OVERVIEW

SMA may provide one of the first returns on our national investment in genome research. A series of breathtaking discoveries over the past decade have catapulted the disease to the threshold of potential treatment or cure. These discoveries have transformed SMA from a poorly understood condition into a disease that may have greater probability of treatment than perhaps any other major genetic disease. As always, luck has played a remarkable role, as these discoveries have been made despite negligible support from NIH and the Federal government. Fortunately, scientific good luck and the relentless effort of families devastated by SMA enabled remarkable advances. Today, Spinal Muscular Atrophy has potential to be the first major genetic neurological disease to be effectively treated or cured.

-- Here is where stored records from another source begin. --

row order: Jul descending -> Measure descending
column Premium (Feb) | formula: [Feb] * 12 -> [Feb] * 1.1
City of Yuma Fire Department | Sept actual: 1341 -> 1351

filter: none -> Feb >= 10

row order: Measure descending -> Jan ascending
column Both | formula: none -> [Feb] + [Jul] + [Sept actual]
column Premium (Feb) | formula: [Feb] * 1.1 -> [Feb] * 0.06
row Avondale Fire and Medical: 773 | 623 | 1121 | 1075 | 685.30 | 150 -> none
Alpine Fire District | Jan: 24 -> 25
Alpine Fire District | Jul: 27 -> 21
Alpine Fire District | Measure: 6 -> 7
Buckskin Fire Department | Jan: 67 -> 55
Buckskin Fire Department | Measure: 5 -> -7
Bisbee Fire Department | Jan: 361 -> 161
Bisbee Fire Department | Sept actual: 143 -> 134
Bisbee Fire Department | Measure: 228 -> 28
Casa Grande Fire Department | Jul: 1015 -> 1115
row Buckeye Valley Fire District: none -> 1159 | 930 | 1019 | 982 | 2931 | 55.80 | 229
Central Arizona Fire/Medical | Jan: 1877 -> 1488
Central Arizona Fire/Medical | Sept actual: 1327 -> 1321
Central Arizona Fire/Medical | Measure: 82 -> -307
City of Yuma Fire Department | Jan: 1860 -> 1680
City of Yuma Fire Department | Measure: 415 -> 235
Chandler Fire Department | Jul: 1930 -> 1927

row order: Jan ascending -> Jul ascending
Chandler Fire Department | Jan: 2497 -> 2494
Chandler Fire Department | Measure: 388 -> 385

THE ADVANCED STATE OF SMA RESEARCH

For most severe genetic or neurological diseases, science is still at relatively early stages. Remarkably, in the case of SMA, enormous amounts of critical knowledge have been uncovered, and the apparent medical challenge appears quite simple relative to many other diseases.

1. The nature of the condition is understood: Motor Neurons shrink and die

2. The damage has been found to directly correlate to, and be caused, by the absence of a single protein (SMN Protein), which has been identified

3. The gene responsible for production of this protein has been identified (SMN1 Gene)

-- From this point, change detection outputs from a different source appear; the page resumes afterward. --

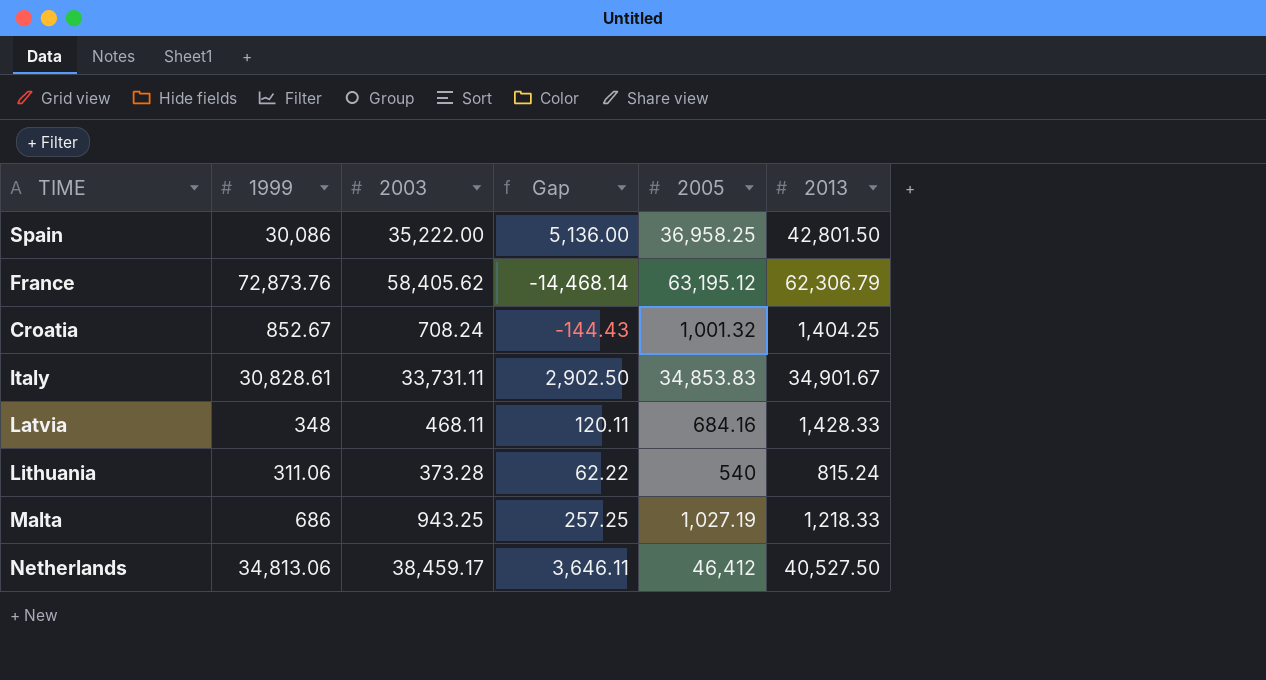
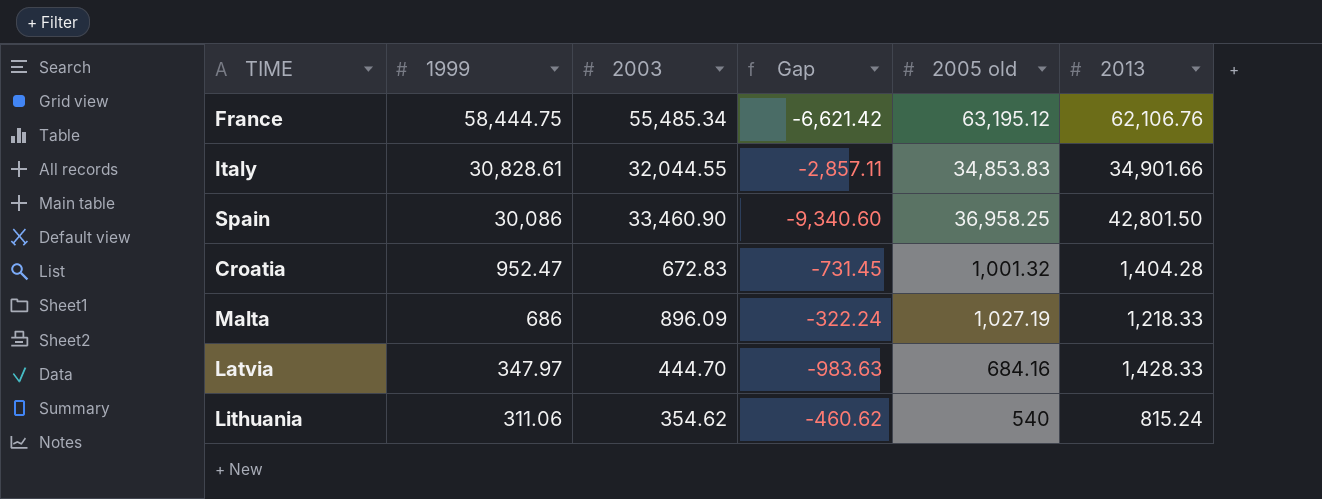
row order: none -> 1999 descending
column Gap | formula: [2003] - [1999] -> [2003] - [2013]
column name: 2005 -> 2005 old
row Netherlands: 34,813.06 | 38,459.17 | 3,646.11 | 46,412 | 40,527.50 -> none
France | 1999: 72,873.76 -> 58,444.75
France | 2003: 58,405.62 -> 55,485.34
France | 2013: 62,306.79 -> 62,106.76
Italy | 2003: 33,731.11 -> 32,044.55
Italy | 2013: 34,901.67 -> 34,901.66
Spain | 2003: 35,222.00 -> 33,460.90
Croatia | 1999: 852.67 -> 952.47
Croatia | 2003: 708.24 -> 672.83
Croatia | 2013: 1,404.25 -> 1,404.28
Malta | 2003: 943.25 -> 896.09
Latvia | 1999: 348 -> 347.97
Latvia | 2003: 468.11 -> 444.70
Lithuania | 2003: 373.28 -> 354.62

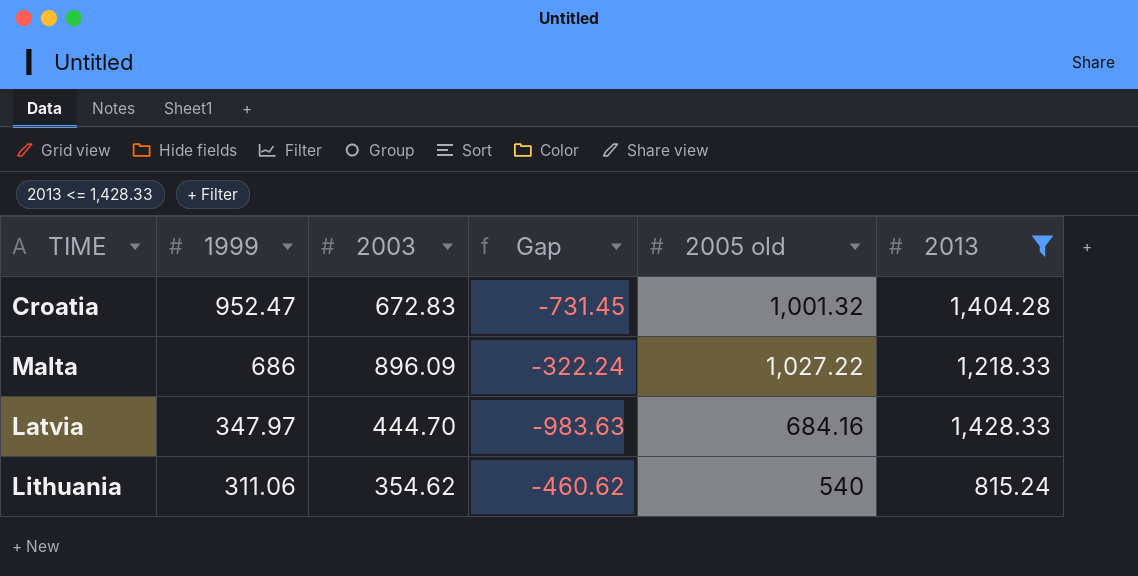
filter: none -> 2013 <= 1,428.33
Malta | 2005 old: 1,027.19 -> 1,027.22

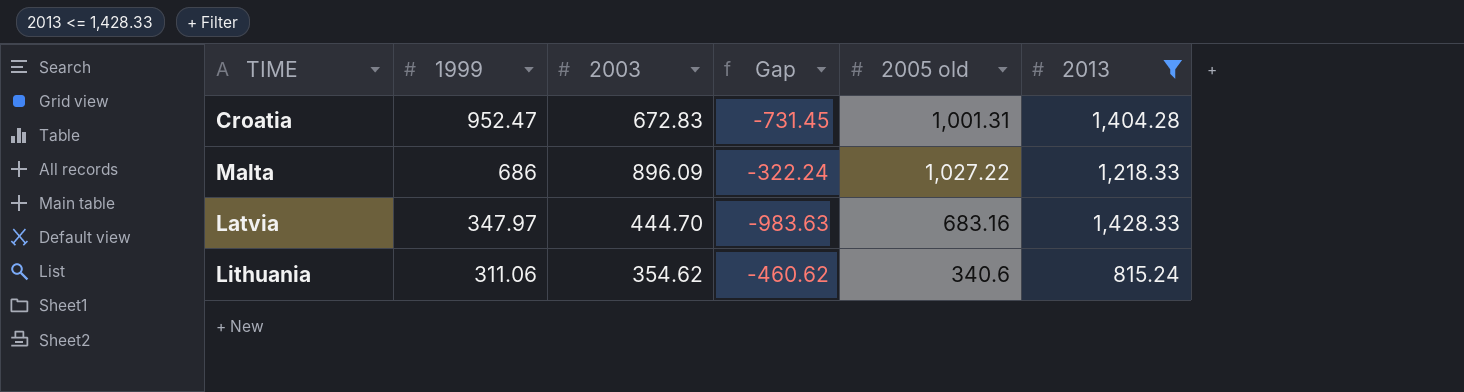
Croatia | 2005 old: 1,001.32 -> 1,001.31
Latvia | 2005 old: 684.16 -> 683.16
Lithuania | 2005 old: 540 -> 340.6

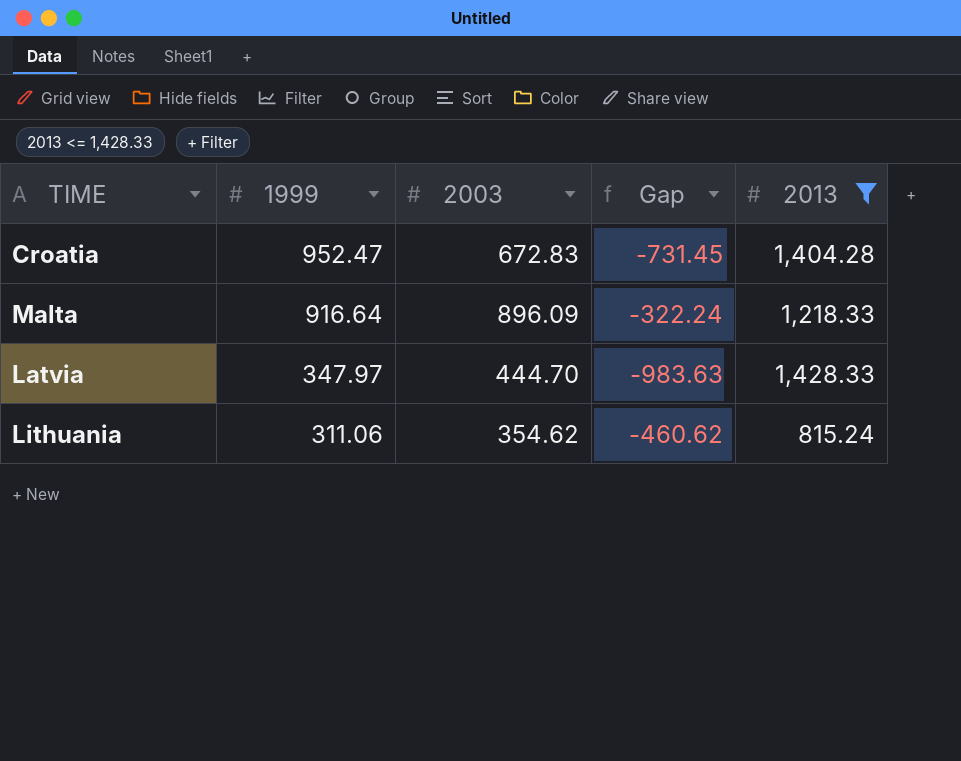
column 2005 old | position: 5 -> none
Malta | 1999: 686 -> 916.64

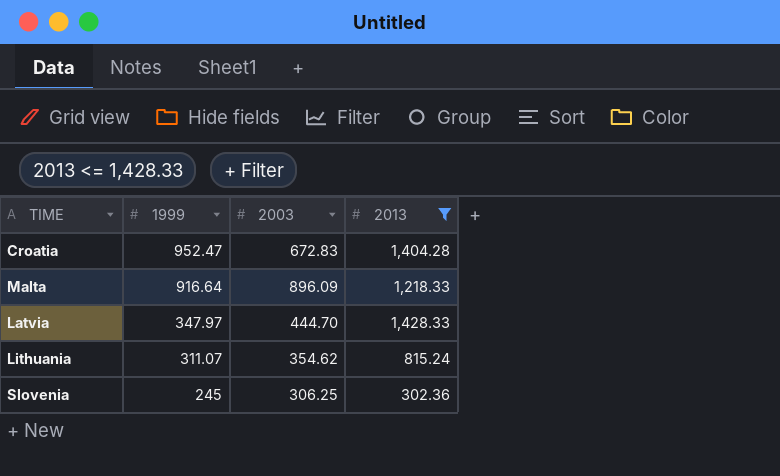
column Gap | formula: [2003] - [2013] -> none
Lithuania | 1999: 311.06 -> 311.07
row Slovenia: none -> 245 | 306.25 | 302.36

4. Remarkably, a functioning 'backup' gene (SMN2 Gene) has been found, which also produces approximately 10 percent of the critical protein. Building a missing gene, or inserting a completely missing protein product is extraordinarily complex and is the challenge faced in most comparable genetic diseases. However, improving the function of an existing gene that is already producing protein is a dramatically simpler task.

5. Animal (mouse) models have been developed for SMA, allowing for screening / testing of potential drugs

6. High throughput screening has resulted in leads on compounds that appear promising in 'up regulating' (improving function of) the SMN2 Gene and its production of SMN Protein.

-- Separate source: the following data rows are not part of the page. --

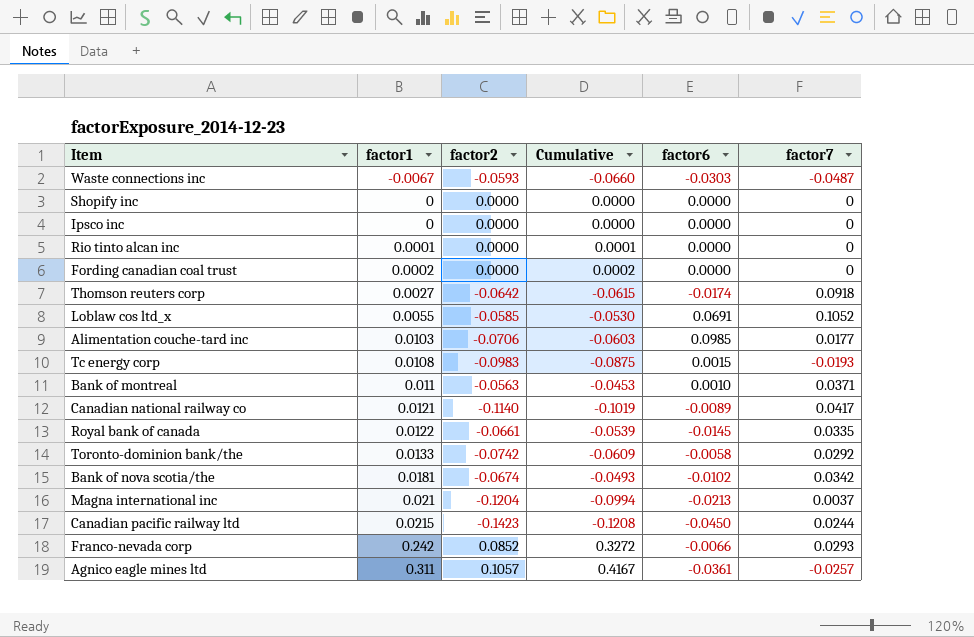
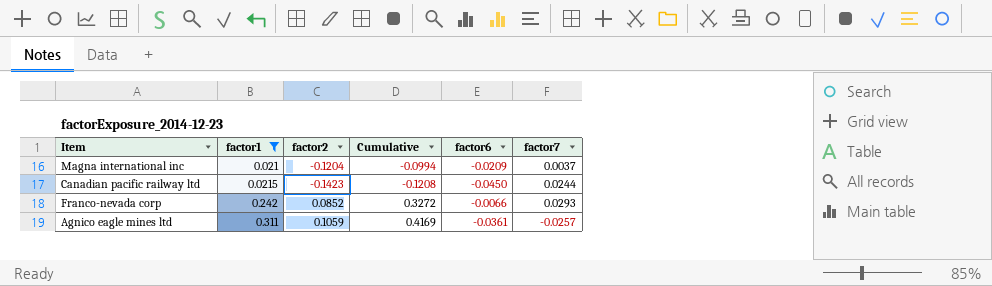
filter: none -> factor1 >= 0.021
Magna international inc | factor6: -0.0213 -> -0.0209
Agnico eagle mines ltd | factor2: 0.1057 -> 0.1059
Agnico eagle mines ltd | Cumulative: 0.4167 -> 0.4169

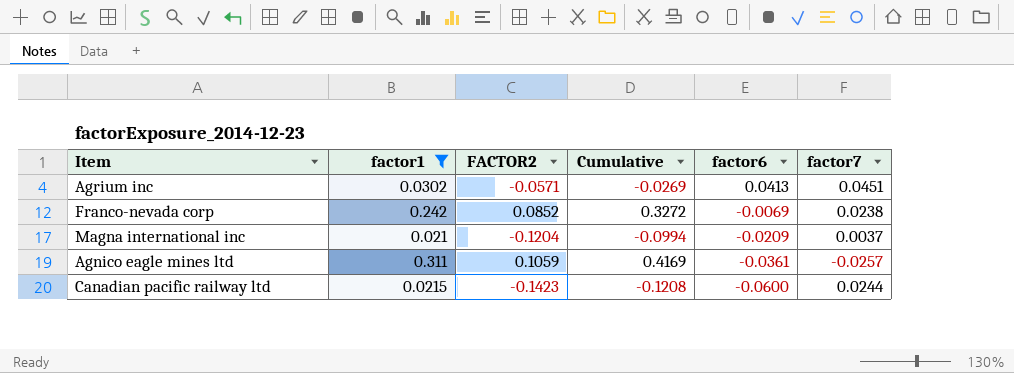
row order: factor1 ascending -> factor6 descending
column name: factor2 -> FACTOR2
row Agrium inc: none -> 0.0302 | -0.0571 | -0.0269 | 0.0413 | 0.0451
Franco-nevada corp | factor6: -0.0066 -> -0.0069
Franco-nevada corp | factor7: 0.0293 -> 0.0238
Canadian pacific railway ltd | factor6: -0.0450 -> -0.0600

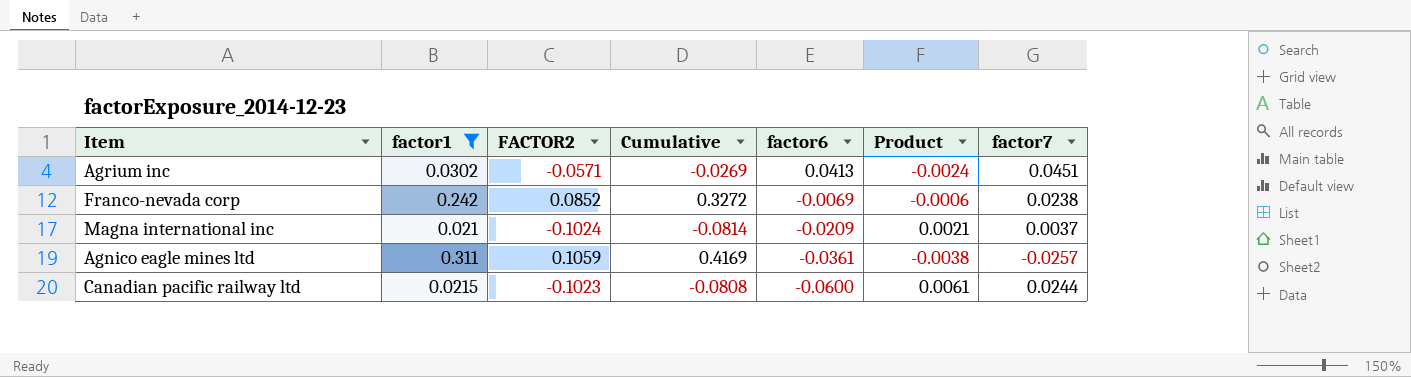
column Product | formula: none -> [FACTOR2] * [factor6]
Magna international inc | FACTOR2: -0.1204 -> -0.1024
Magna international inc | Cumulative: -0.0994 -> -0.0814
Canadian pacific railway ltd | FACTOR2: -0.1423 -> -0.1023
Canadian pacific railway ltd | Cumulative: -0.1208 -> -0.0808

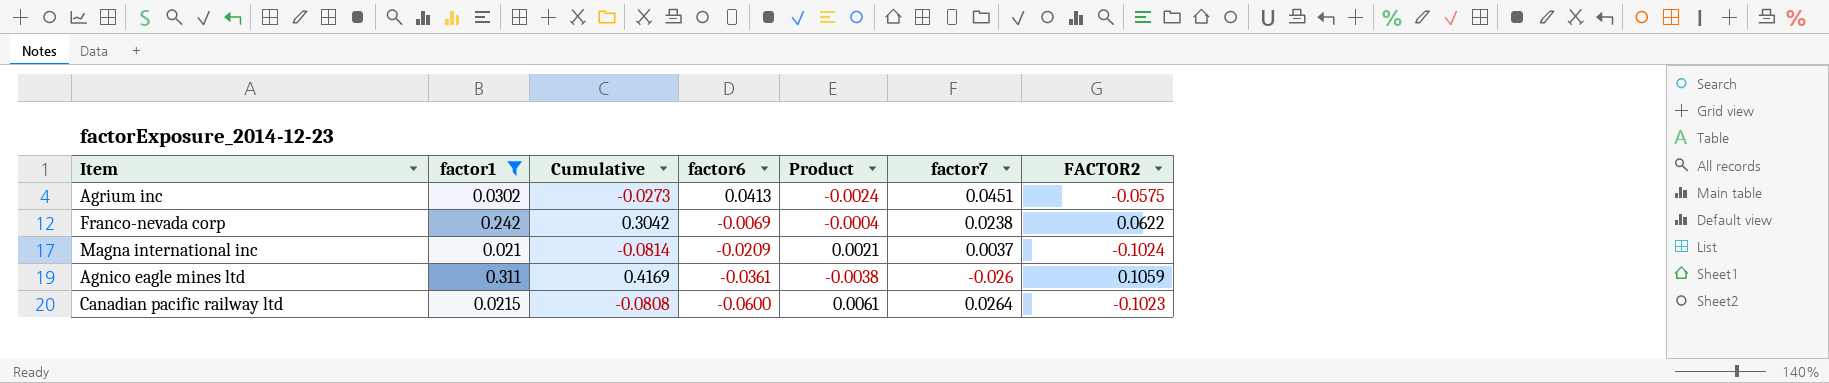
column FACTOR2 | position: 3 -> 7
Agrium inc | Cumulative: -0.0269 -> -0.0273
Agrium inc | FACTOR2: -0.0571 -> -0.0575
Franco-nevada corp | Cumulative: 0.3272 -> 0.3042
Franco-nevada corp | Product: -0.0006 -> -0.0004
Franco-nevada corp | FACTOR2: 0.0852 -> 0.0622
Agnico eagle mines ltd | factor7: -0.0257 -> -0.026
Canadian pacific railway ltd | factor7: 0.0244 -> 0.0264

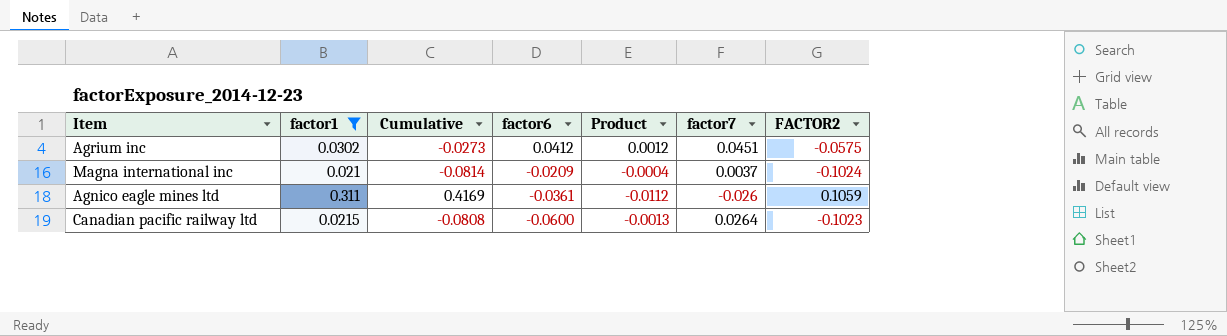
column Product | formula: [factor6] * [FACTOR2] -> [factor1] * [factor6]
row Franco-nevada corp: 0.242 | 0.3042 | -0.0069 | -0.0004 | 0.0238 | 0.0622 -> none
Agrium inc | factor6: 0.0413 -> 0.0412

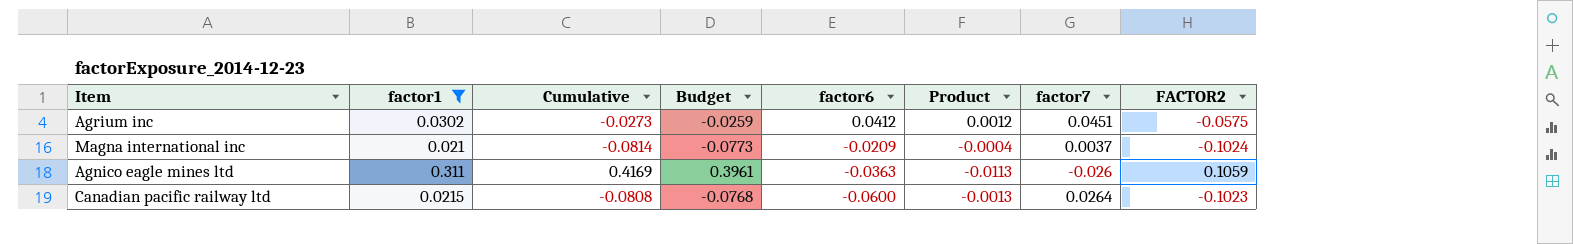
column Budget | formula: none -> [Cumulative] * 0.95
Agnico eagle mines ltd | factor6: -0.0361 -> -0.0363
Agnico eagle mines ltd | Product: -0.0112 -> -0.0113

7. Compound screening in mouse models is underway.  The results of these studies will demonstrate provide “proof-of-concept” evidence need for further development efforts.

Overall, research for many other severe diseases is at stages 1-3. Through the string of discoveries in the past seven years, SMA research has advanced to an extraordinarily advanced state. With proper focus and funding, treatments appear imminent. 'Luck' has resulted in a remarkable scientific foundation that could be built upon to produce effective treatments in the near future.